According to Euromonitor, “Better for you” foods such as low-carb and low-fat lines are also growing at healthy rates. Sales are forecast to rise 6% to €2.04bn in the next five years, fuelled by the emerging organic foods market, which is virtually unexploited in Spain, where sales should expand 21% in the period.


Sales of “naturally healthy” products such as high-fibre and soy-based foods are seen rising 3.4% to €2.4bn. The market for functional and fortified foods, such as Omega 3 and mineral-rich dairy products, should grow 1.5% to €1.5bn, down from 12.5% in the prior five-year period, Euromonitor adds. The market is maturing, observers say, amid a plethora of brands and competition from other nutraceutical products.


Roberto Dominguez, commercial director for energy cookies and low-fat snacks maker Chip Sport, says that the market for healthy snacks is growing strongly.


“There has been a big increase in the consumption of these products from people who want to look good and be healthier,” he says, adding that the “good for you” snacks sector could grow 20% annually in the next five years.


To profit from that trend, the Basque Country-based enterprise is set to introduce a new fat-free snack line, Dominguez reveals. The line will complement its existing dry-fruit and wheat-soy flower cookies and energy bars.

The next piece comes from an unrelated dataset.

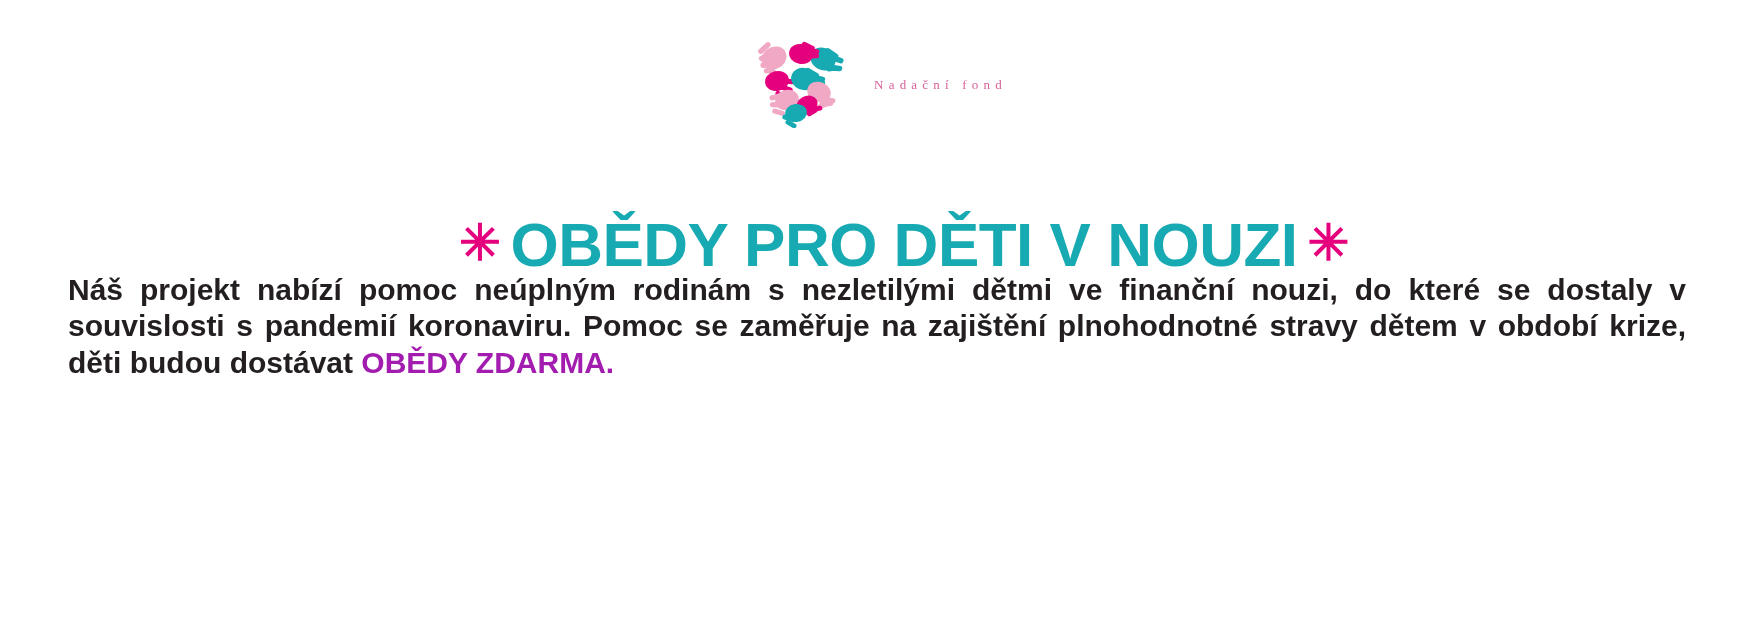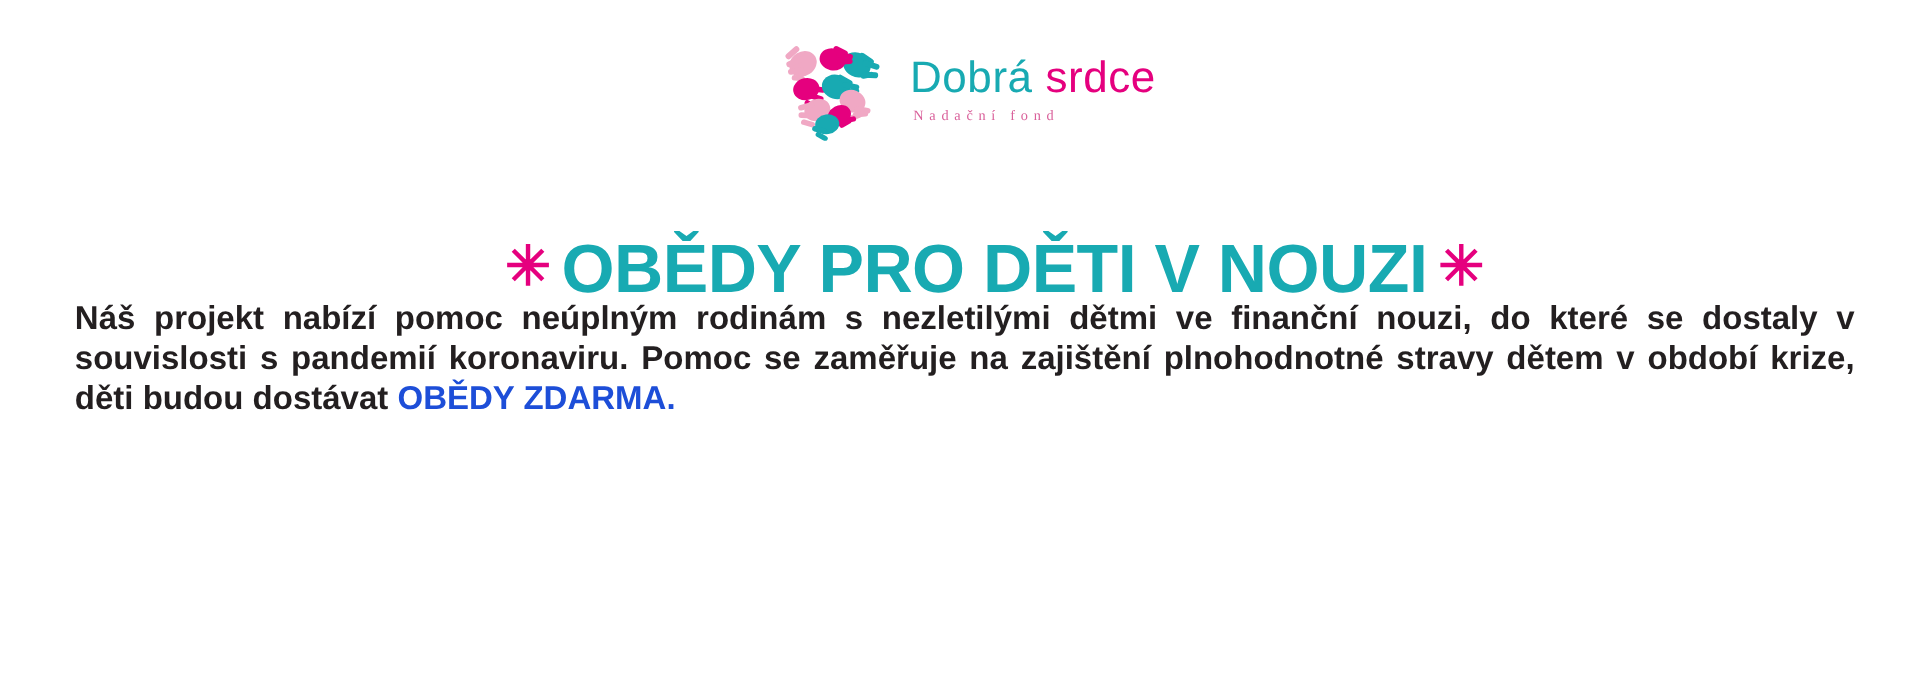"Dobrá srdce" div.logo-wordmark { html: <div> <span>Dobrá</span><span>&nbsp;</span><span>srdce</span> </div> -> none }
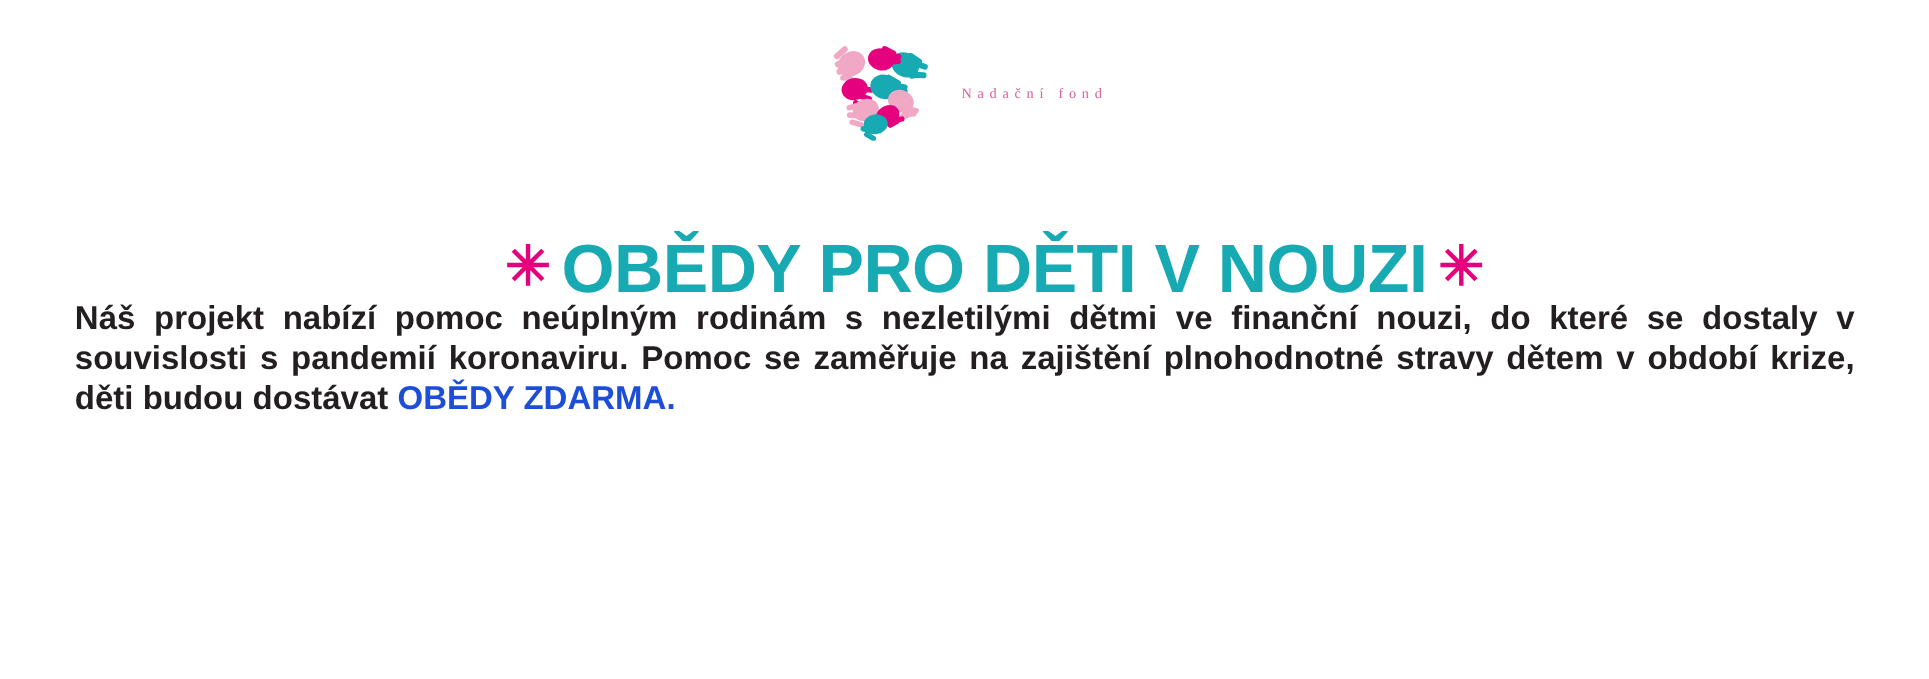"OBĚDY ZDARMA." .accent { color: #1d4ed8 -> #a21caf }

Bodybuilding loses its muscle


Despite Spain’s fitness and wellness craze, observers say that Danone body addicts are outnumbering body builders, hurting food-supplement sales in the category.


“Most people want a pretty and defined body rather than a voluminous one,” Weider’s Sanz points out. “The bodybuilding trend is gradually disappearing.”


To adapt, Weider is focusing more on launching new products for its fitness and wellness product lines and might curb launches for its bodybuilding division, Sanz adds.


Cordavias, who also owns the Energym fitness club a short distance from her shop, says that bodybuilding supplement sales have fallen 10% this year. She attributes the decline to a maturing sector and the recent arrival of multi-ingredient products to the market, which are hurting purchases of concentrated products.


“You have these new pills and shakes that can include aminoacids, creatinine, glutamine, taurine, minerals and vitamins in one shot, whereas before people bought these products individually,” she explains. 


The products, made by suppliers such as Prolab, Quamtrax and HDT, are pricier but have won consumers’ favour, she says. As a result, the muscle building product checkout has thinned.


“One of these [concentrated] products can cost €40-50, whereas buying them separately can cost €50 for a burner and €25 for protein,” Cordavias points out.


Still, Adrian Gomez, who manages the nearby Viva El Musculo weightlifter’s food store, says that while sales are declining, they could still rise 5% a year compared to 10% for wellness products, which he also sells in the store. Both categories are still good business, he notes, adding that the company, which owns three other muscle shops in Madrid, is not ruling out opening more in the future.


Whatever happens to bodybuilding, one thing is for sure: Spaniards are becoming more image-conscious, and as gyms expand, nutritional food retailers should continue to benefit from growing business.